Speaker
Prof.
Alain SACUTO
(Université Paris Diderot Paris 7)
Description
The pseudogap phase in cuprates remains hitherto a mysterious state of matter out of which the high-temperature superconductivity emerges. Discovered more than twenty five years ago [1], its indentification is still challenging although extensively studies have been carried out to elucidate its true nature [2,3]. In addition recent investigations in the underdoped side of the cuprate phase diagram have shown inside the pseudogap phase the existence of charge density wave order [4-6] which could be at the origin of the Fermi surface reconstruction in electron and hole pockets detected at high magnetic field by quantum oscillations [7,8] and transport measurements [9]. Instead of clarifying our understanding of the cuprate phase diagram, these recent investigations have revealed its unexpected complexity.
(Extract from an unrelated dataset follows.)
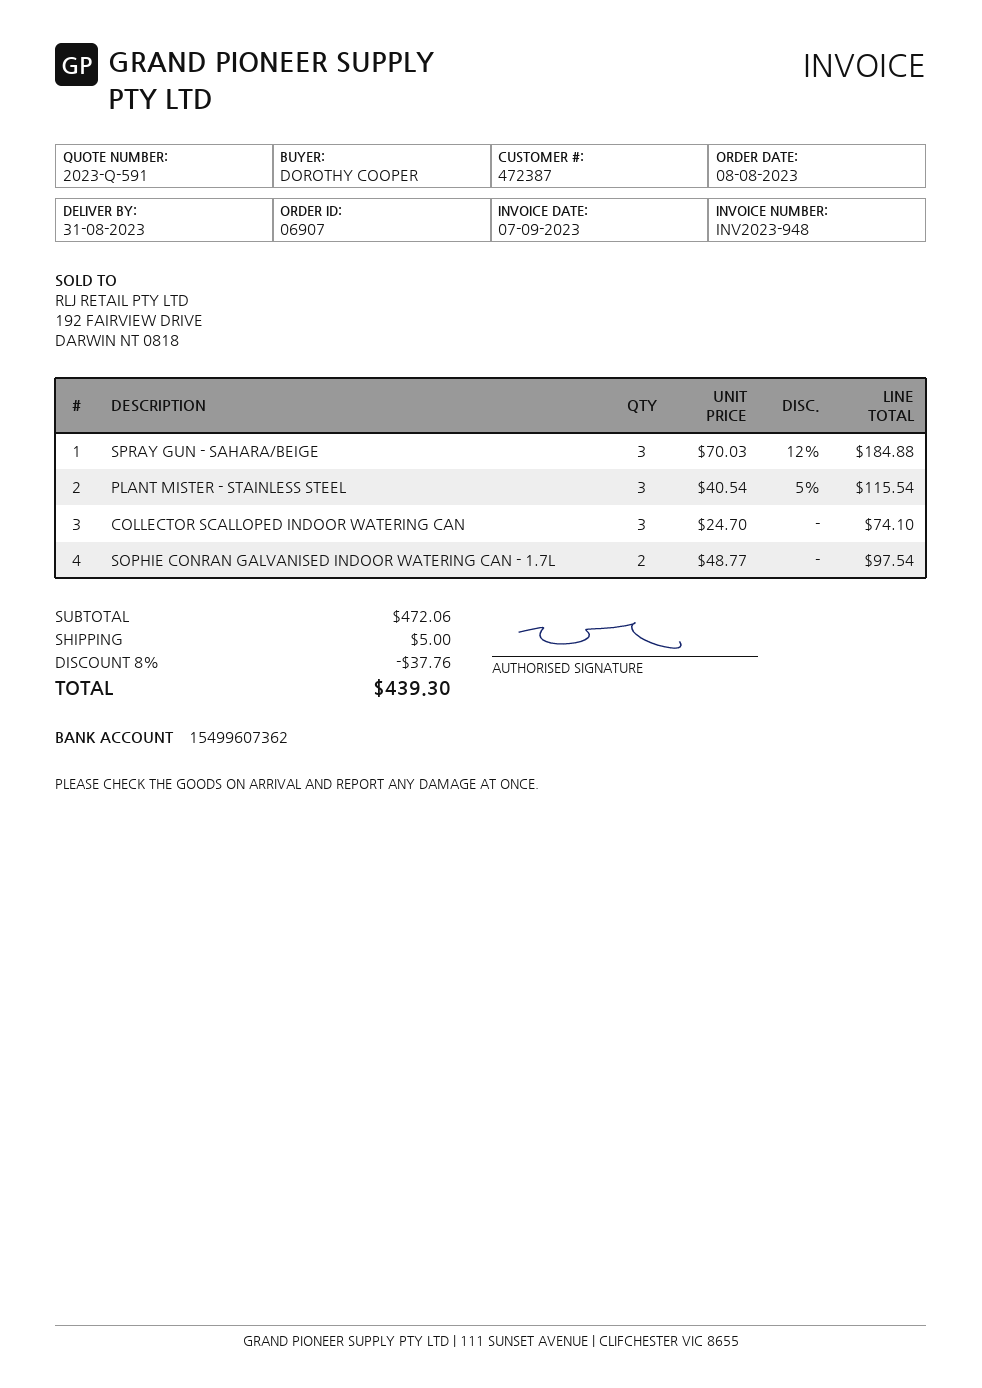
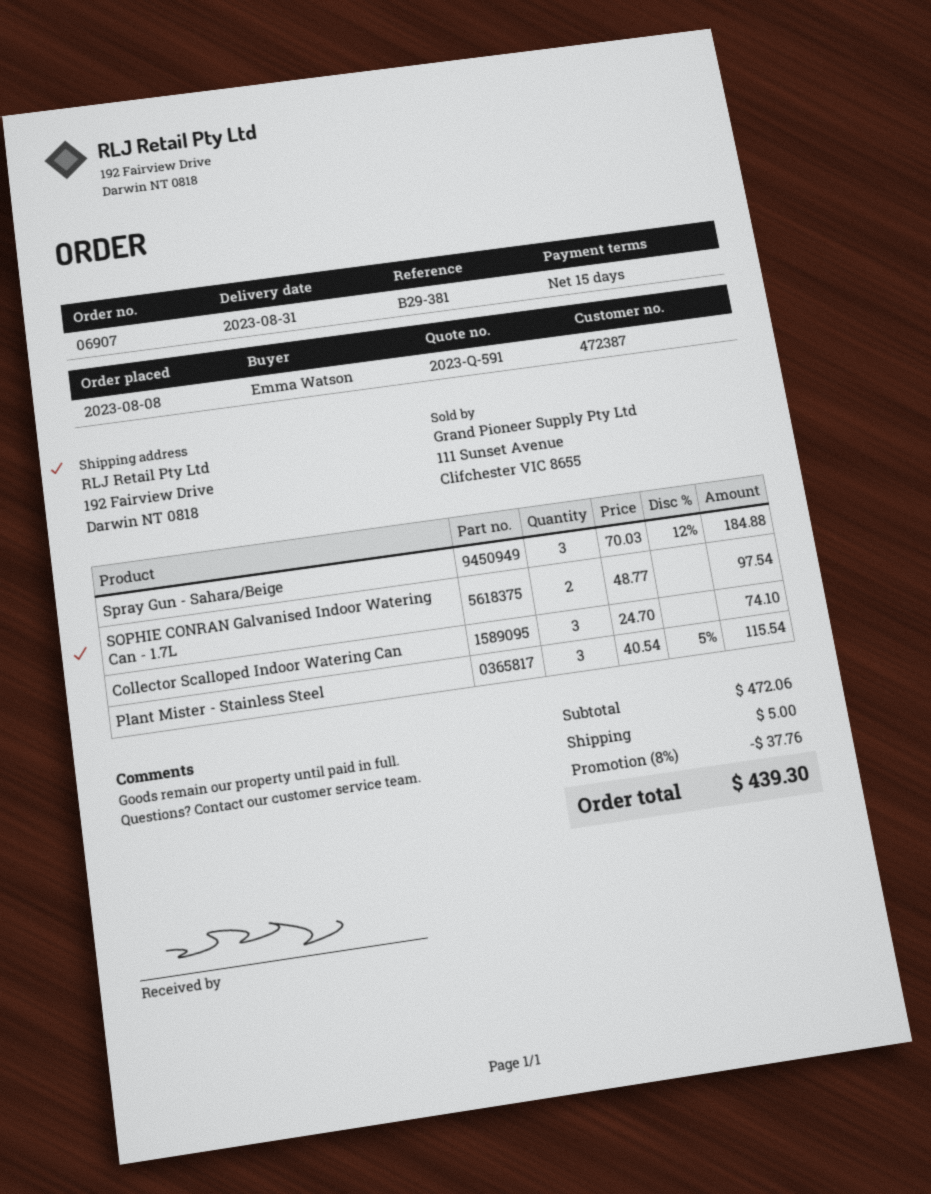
ordered by: DOROTHY COOPER -> Emma Watson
In this context our purpose is to reveal by electronic Raman scattering, the signature of the normal state pseudogap and track its doping evolution through the cuprate phase diagram. We will demonstrate there exists a direct connection between Raman and transport measurements on the pseudogap. Although intensively studied in the underdoped regime, relatively less is known about the normal state pseudogap on the overdoped side, where it weakens and eventually disappears at a critical doping pc. Here, combining Raman spectroscopy on Bi-2212 over a large range of finely tuned doping with theoretical calculations, we determine pc=0.22 and we show that it coincides with a Lifshitz transition where the underlying hole-like active Fermi surface becomes electron-like [10]. Interestingly, the superconducting critical temperature Tc is unaffected by this transition. This demonstrates that the microscopic origins of the normal state pseudogap and the superconductivity are distinct. Only the former is tied to the change in the Fermi surface topology.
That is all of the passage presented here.